Laurent Duvernay-Tardif  (; born February 11, 1991) is a Canadian football guard for the New York Jets of the National Football League (NFL). He played university football and attended medical school at McGill University in Montreal, Canada, before being drafted by the Kansas City Chiefs in the sixth round of the 2014 NFL Draft. Duvernay-Tardif is only the fourth medical school graduate to play in the NFL. He was made a Knight of the National Order of Quebec in 2019 and enrolled at Harvard University to get a Master of Public Health degree the following year.

Duvernay-Tardif opted out of the 2020 NFL season due to concerns over the COVID-19 pandemic and returned to Canada to work in a care facility. As a result of his efforts on and off the field in 2020, he was named a co-winner of the Lou Marsh Award, given annually to Canada's top athlete, as well as the Sports Illustrated Sportsperson of the Year. He returned to the NFL in 2021 after being traded to the New York Jets.

Early life
Duvernay-Tardif was born in Mont-Saint-Hilaire, Quebec, and grew up in Montreal. He started playing football at the age of 14, until his family went on a year long sailing trip to the Bahamas. After their return, he resumed playing football at age 16 for his high school. His native language is French.

University career
Duvernay-Tardif attended McGill University, where he was member of the McGill Men's football team from 2010 to 2013. In his final year, he won the J. P. Metras Trophy, recognizing the best lineman in the Canadian Interuniversity Sport (now U Sports) system, and was named an All-Canadian for the second consecutive season.

He balanced university football with medical school.

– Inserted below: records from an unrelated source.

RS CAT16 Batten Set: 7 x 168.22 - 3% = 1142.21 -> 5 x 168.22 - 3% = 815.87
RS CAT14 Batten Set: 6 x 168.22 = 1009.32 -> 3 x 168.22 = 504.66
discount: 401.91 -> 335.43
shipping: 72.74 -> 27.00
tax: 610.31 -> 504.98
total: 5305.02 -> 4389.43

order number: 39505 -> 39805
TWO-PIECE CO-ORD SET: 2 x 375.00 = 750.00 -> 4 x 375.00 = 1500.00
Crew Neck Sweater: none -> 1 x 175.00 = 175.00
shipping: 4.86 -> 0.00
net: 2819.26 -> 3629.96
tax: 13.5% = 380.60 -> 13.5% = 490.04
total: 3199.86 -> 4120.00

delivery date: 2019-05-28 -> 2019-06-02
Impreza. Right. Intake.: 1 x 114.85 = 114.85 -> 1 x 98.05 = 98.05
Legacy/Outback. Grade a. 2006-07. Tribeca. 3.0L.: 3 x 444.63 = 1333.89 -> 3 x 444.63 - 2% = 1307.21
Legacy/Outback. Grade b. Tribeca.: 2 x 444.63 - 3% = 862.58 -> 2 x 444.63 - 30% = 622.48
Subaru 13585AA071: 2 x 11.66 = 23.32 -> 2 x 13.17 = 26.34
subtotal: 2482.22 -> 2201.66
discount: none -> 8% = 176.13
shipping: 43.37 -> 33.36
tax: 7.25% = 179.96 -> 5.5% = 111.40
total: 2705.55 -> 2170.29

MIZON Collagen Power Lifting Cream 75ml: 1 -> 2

In a 2014 article in Sports Illustrated, Joan Niesen said that he "was practicing just once a week—and he was still the best college player in Canada."

Professional career
Duvernay-Tardif played in the 2014 East-West Shrine Game, in which he was part of Jerry Glanville's East team that defeated the West 23–13. Duvernay-Tardif did not receive an invitation to the NFL Scouting Combine. On March 27, 2014, Duvernay-Tardif held a personal pro day in Montreal that was attended by nine NFL teams and four Canadian Football League (CFL) teams.

CFL Draft
In the CFL's Amateur Scouting Bureau final rankings, Duvernay-Tardif was ranked as the best eligible player for the 2014 CFL Draft, a position he held throughout the entirety of the season. However, due to the uncertainty as to his availability as a result of his selection in the NFL Draft, he fell in the draft. He was drafted by the Calgary Stampeders in the third round (19th overall).

Kansas City Chiefs

2014
The Kansas City Chiefs selected Duvernay-Tardif in the sixth round (200th overall) of the 2014 NFL Draft. Duvernay-Tardif was the 15th offensive tackle drafted in 2014. Since the inception of the NFL Draft, Duvernay-Tardif is the tenth player to be chosen from a Canadian university.

On May 14, 2014, the Kansas City Chiefs signed Duvernay-Tardif to a four-year, $2.34 million contract that includes a signing bonus of $100,300.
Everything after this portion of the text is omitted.